Cilokak, Musik Tradisi yang Menyiasati Zaman

Cilokak merupakan salah satu jenis musik tradisional khas suku sasak di Lombak Timur. Musik ini mulai diperkenalkan kira-kira tahun 1948 oleh seorang seniman pencipta asal Lingkuqiaki desa Bungtiang Kecamatan Sakra bernama Mamiq Srinatih (alm).

Nama Cilokak diambil dari salah satu nama/judul lagu yang digemari mereka pada saat itu. Arti Cilokak dari kata seloka lebih mendekati kenyataan karena syair-syair yang dibawakan merupakan seloka.

Musik Cilokak adalah permainan seperangkat alat musik tradisional seperti mandolin, biola, gendang, suling, jidur, kempul, dan rincik untuk mengiringi lantunan lagu-lagu daerah berupa lagu kayaq, yaitu jenis lagu daerah Lombok yang berisi nasihat-nasihat/petuah-petuah berbentuk pantun. Sentuhan lagu-lagu dan irama musik cilokak yang memiliki kekhasan tersendiri ini sangat digemari oleh masyarakat suku Sasak.

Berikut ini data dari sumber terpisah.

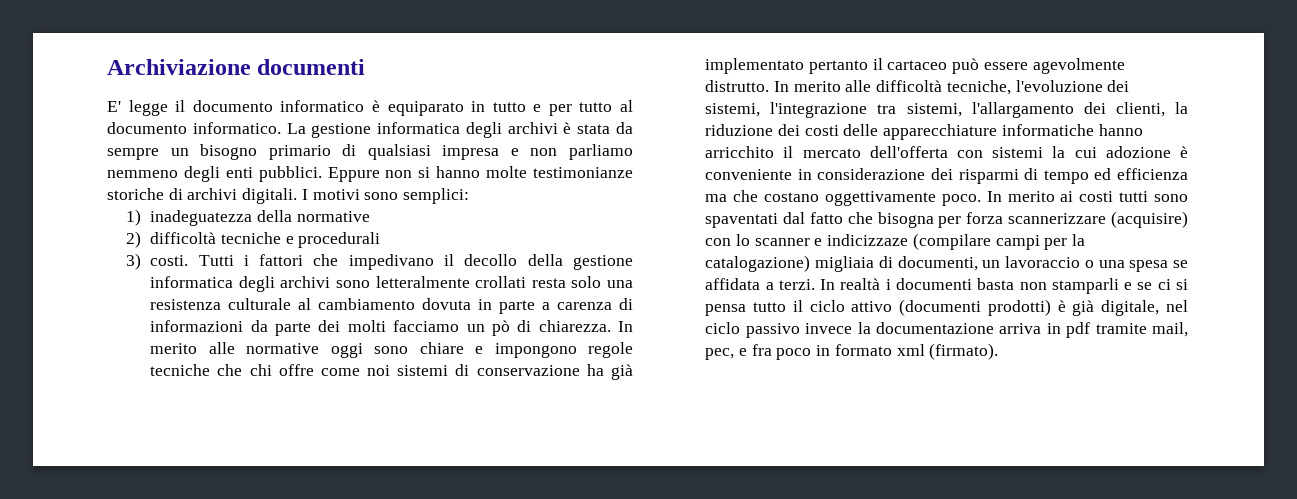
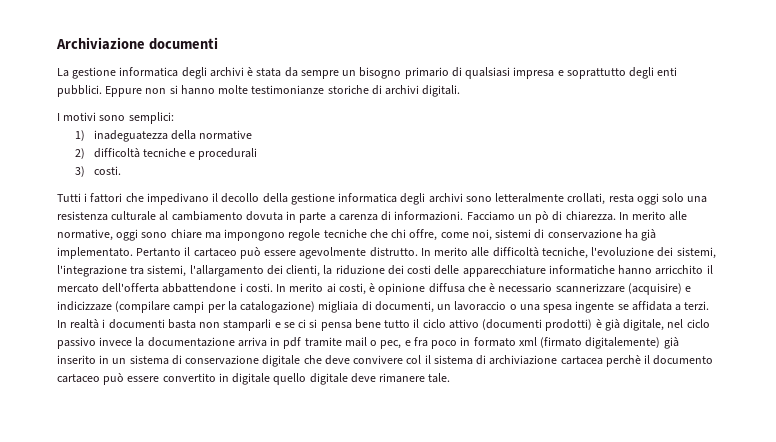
[107,100,633,116] [107,122,281,134] E' legge il documento informatico è equiparato in tutto e per tutto al documento informatico. -> (218, 43) none
[530,144,633,160] [107,170,178,178] non parliamo nemmeno -> [566,68,626,79] soprattutto
(298, 196) none -> (461, 91) //
(189, 260) none -> (121, 170) //
[475,276,566,288] crollati resta -> [567,193,659,205] crollati, resta oggi
[150,320,460,336] informazioni da parte dei molti facciamo -> [394,211,515,221] informazioni. Facciamo
[246,343,320,354] normative -> [57,229,113,241] normative,
[475,346,484,354] e -> [204,232,221,239] ma
[278,364,391,376] offre come noi -> [409,229,492,241] offre, come noi,
[705,58,868,74] implementato pertanto -> [57,247,182,259] implementato. Pertanto
[957,146,1188,158] [705,168,1188,184] [705,190,1188,206] [705,211,1188,228] [705,234,810,246] con sistemi la cui adozione è conveniente in considerazione dei risparmi di tempo ed efficienza ma che costano oggettivamente poco. In merito ai costi tutti sono spaventati dal fatto che bisogna per forza scannerizzare (acquisire) con lo scanner -> [162,283,682,295] abbattendone i costi. In merito ai costi, è opinione diffusa che è necessario scannerizzare (acquisire)
(1169, 266) none -> [575,301,615,313] ingente
(747, 310) none -> [354,319,381,329] bene
[1152,322,1188,337] mail, -> [344,337,378,347] mail o
[929,343,999,360] (firmato). -> [540,337,679,349] [57,355,714,367] [57,373,451,385] (firmato digitalemente) già inserito in un sistema di conservazione digitale che deve convivere col il sistema di archiviazione cartacea perchè il documento cartaceo può essere convertito in digitale quello digitale deve rimanere tale.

Sekarang musik cilokak sudah berkembang di berbagai tempat di Pulau Lombok dan sampai sekarang masih eksis dan tetap digemari oleh masyarakat sasak.

Musik cilokak berirama gambus memang tak lepas dari gendang dan mandolin. Cuma, karena tuntutan zaman, instrumen lain pun dimasukkan. Sebutlah, bas, biola, kecrek, dan ketipung.

Musik cilokak nyaris sama dengan jenis musik tradisi lainnya di negeri ini, yang bersiasat untuk tetap tabah menghadapi gencetan musik modern seperti dangdut, pop, dan seterusnya yang bisa dijumpai di mana saja, di rumah, di tempat hajatan, angkutan umum, gedung bioskop.

Ya, seperti gamelan di Jawa yang bersiasat dan kemudian melahirkan campursari, seperti di Cirebon yang menyulap tarling menjadi dangdut koplo, dan seterusnya.

Demikian pula dengan cilokak. Kendati penyanyinya memakai dandanan kebaya dan kain, gendang dan mandolin, tapi di panggung, goyangan penyanyi cilokak tak mau kalah dengan goyang penyanyi dangdut. Yang menengarai bahwa ini masih cilokak dan juga masih di Lombok Timur adalah, notasi lagu-lagu yang dibawakan masih terasa benar ke-melayuan-nya serta sesekali sang penyanyi dengan gerakan kecil masih menggetarkan jari-jarinya mirip penari Bali.

Penyanyi pertama yang saya lupa namanya silam, diganti penyanyi berikutnya bernama Ismiatun yang membawakan lagu Lalang Gunung. Usianya yangt masih remaja barangkali, yang membuat goyangan Ismiatun lebih sopan dibanding penyanyi pertama. Bahkan goyang pinggul Ismiatun tetap mengacu pada goyang penari pendet dari Bali yang berestetika itu.

Munculnya penyanyi ketiga bernama Nurhasanah yang berduet dengan pemain mandolin dan membawakan lagu Empatpuluh, mengingatkan saya pada lagu-lagu Melayu yang ada di daratan Riau. Inilah mungkin format cilokak sebenarnya. Berirama melayu, berpantun, dan tak mengumbar goyang.

Nurhasanah yang sudah separoh baya itu pun cuma melenggang-lenggangkan kedua tangannya mengikuti bunyi gendang. Ah, power suara Nurhasanah juga boleh diandalkan. Ya, suara Nur nyaring dan bertenaga dengan artikulasi yang prima.